Ma consternation s’évapora sous les rayons ardents de ma détermination. Au nom de mes roses, j’allais me transformer en jardinier! Toutefois, comme aucune fée des bois ne s’était penchée sur mon berceau, mon expertise horticole ne reposait que sur mon amour démesuré pour mon précieux rosier et son bouleversant parfum rose-thé.
Pour ces raisons, j’allais le suivre de près. De très très près.
C’est ainsi qu’au fil des mois, je surveillai tout ce qui portait ombrage à son expansion. Un matin, je surpris, presque toutes en fleur, la gerbe de pivoines qui le bordait à gauche. Mon chéri penchait dangereusement ses tiges dans la direction opposée. Il me semblait voir ses bourgeons se contracter. Un piquet et une corde freinèrent pour de bon le bouquet de fanfaronnes.
Tout l’été, armée de mon fidèle sécateur, j’inspectais l’espace vital de mes roses. Bravement, je taillais les arbustes avoisinants. J’enlevais tout bout de gazon, mauvaise herbe et excroissance suspecte qui menaçait la croissance de mon rosier. Je me sentais investie d’une vaillante mission. À ma défense, sachez que je demandais pardon aux intrus que je déracinais. Et j’invitais leur progéniture à pousser ailleurs, bien entendu.
En guise de gratitude, mon rosier grandit d’un mètre. Il m’offrit aussi trois glorieuses floraisons et cette immense leçon : Ce qu’on laisse nous envahir nous empêche de nous épanouir.

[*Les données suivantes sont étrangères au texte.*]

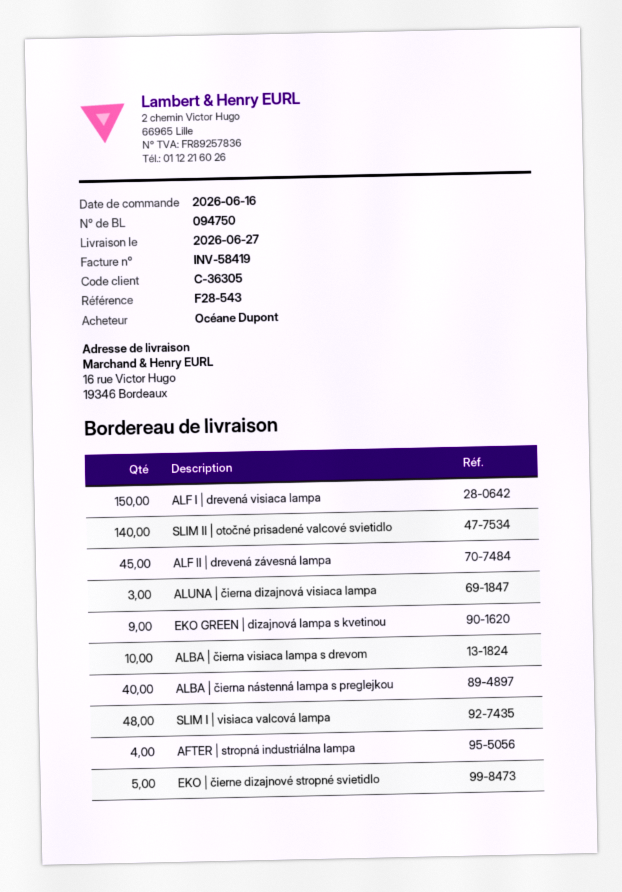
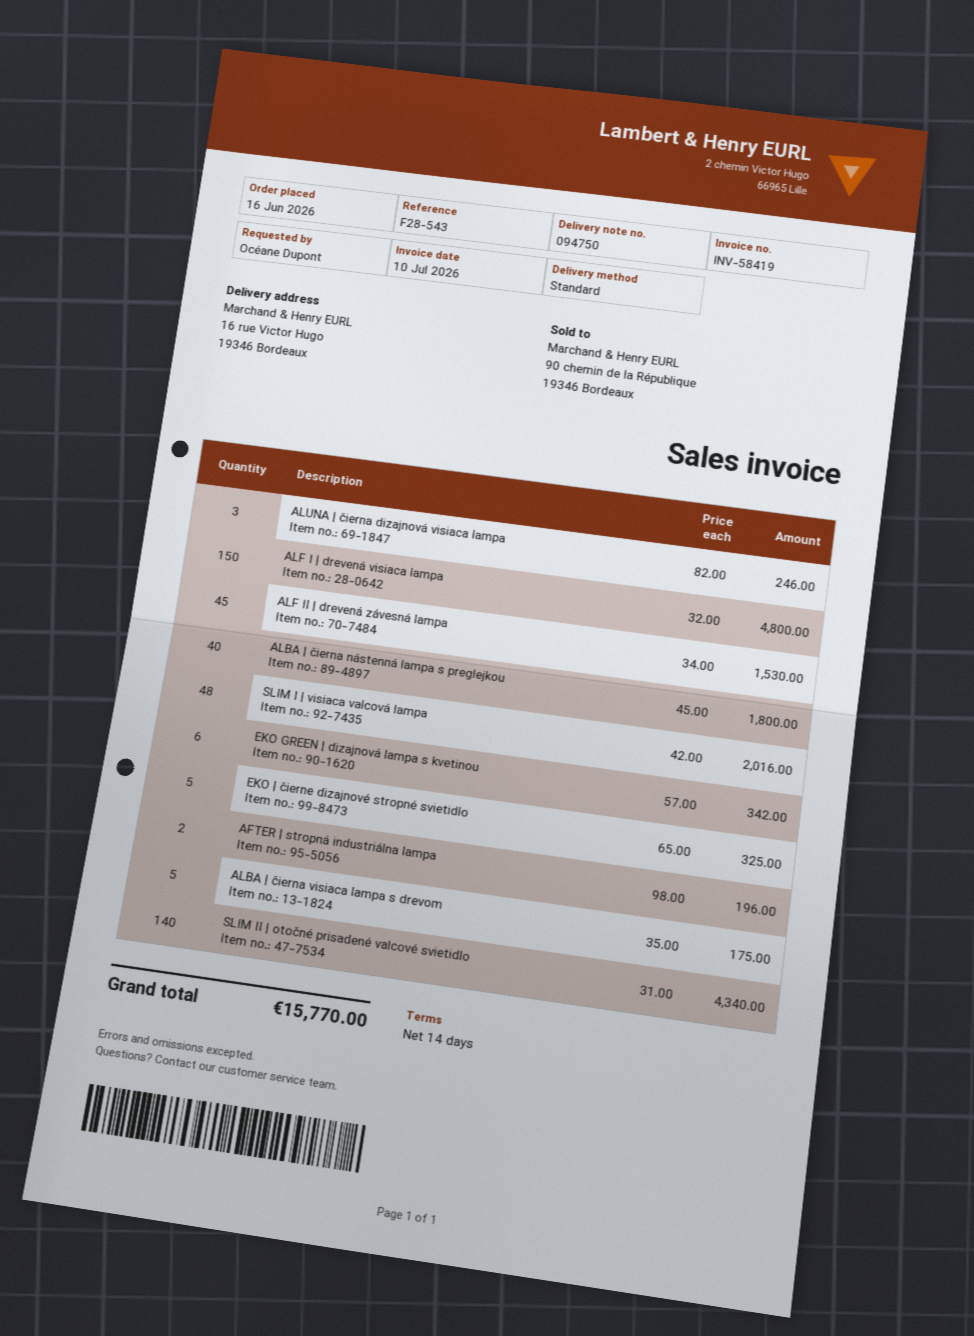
EKO GREEN | dizajnová lampa s kvetinou: 9 -> 6
ALBA | čierna visiaca lampa s drevom: 10 -> 5
AFTER | stropná industriálna lampa: 4 -> 2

Il en est ainsi du jardin de ma vie. Les mauvaises herbes peuvent prendre la forme de personnes, de pensées, d’habitudes et de choses. Sans m’en rendre compte, je leur permets d’envahir mon existence et d’étouffer mon élan créateur.
En tant que jardinier de ma réalité, je suis responsable de ce que je laisse pousser dans ma tête, dans mon décor, dans mon entourage.